PEMALANG | DN – Praktik pemotongan Tunjangan Kinerja (Tukin) yang terjadi di lingkungan Pemerintah Kabupaten Pemalang menuai sorotan tajam. Sejumlah Aparatur Sipil Negara (ASN) melaporkan bahwa pemotongan tersebut dilakukan tanpa transparansi dan tanpa dasar hukum yang jelas, memicu kekhawatiran mengenai legalitas serta akuntabilitas kebijakan tersebut.

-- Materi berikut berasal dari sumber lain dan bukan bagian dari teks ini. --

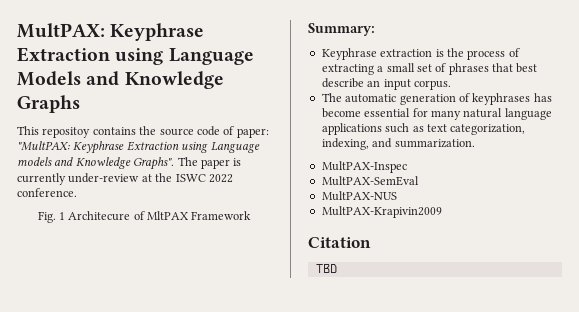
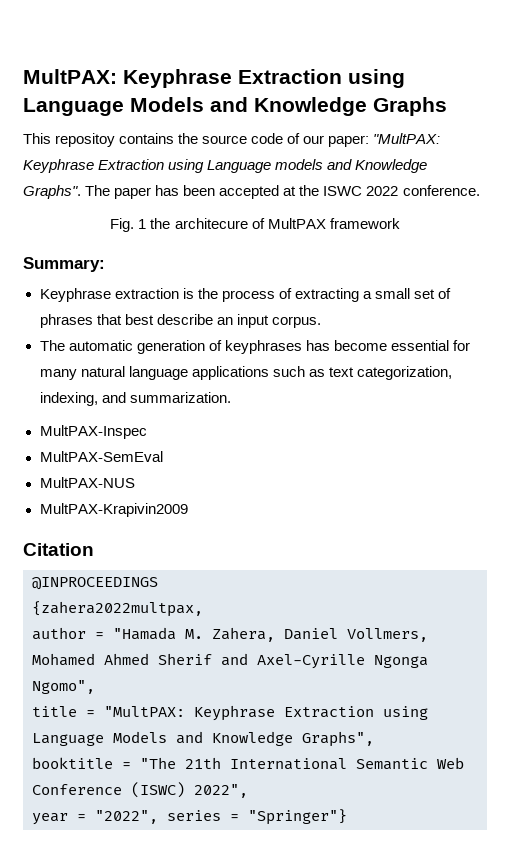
- This repositoy contains the source code of paper: "MultPAX: Keyphrase Extraction using Language models and Knowledge Graphs".
+ This repositoy contains the source code of our paper: "MultPAX: Keyphrase Extraction using Language models and Knowledge Graphs".
- The paper is currently under-review at the ISWC 2022 conference.
+ The paper has been accepted at the ISWC 2022 conference.
- Fig. 1 Architecure of MltPAX Framework
+ Fig. 1 the architecure of MultPAX framework
- TBD
+ @INPROCEEDINGS
+ {zahera2022multpax,
+ author = "Hamada M. Zahera, Daniel Vollmers, Mohamed Ahmed Sherif and Axel-Cyrille Ngonga Ngomo",
+ title = "MultPAX: Keyphrase Extraction using Language Models and Knowledge Graphs",
+ booktitle = "The 21th International Semantic Web Conference (ISWC) 2022",
+ year = "2022", series = "Springer"}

Laporan mengenai pemotongan Tukin ini muncul pada 17 Mei 2025, dan mendorong berbagai pihak untuk angkat bicara, termasuk Dr.(C) Imam Subiyanto, S.H., M.H., Cpm., seorang praktisi hukum dan konsultan tata kelola pemerintahan.
Imam Subiyanto menegaskan bahwa pemotongan hak keuangan ASN harus memiliki dasar hukum yang jelas dan dapat dipertanggungjawabkan.
“Pemotongan Tukin tanpa dasar hukum eksplisit dan tanpa transparansi berpotensi melanggar asas legalitas. Dalam kondisi tertentu, praktik ini bahkan bisa dikategorikan sebagai pungutan liar atau penyalahgunaan wewenang,” jelasnya kepada awak media.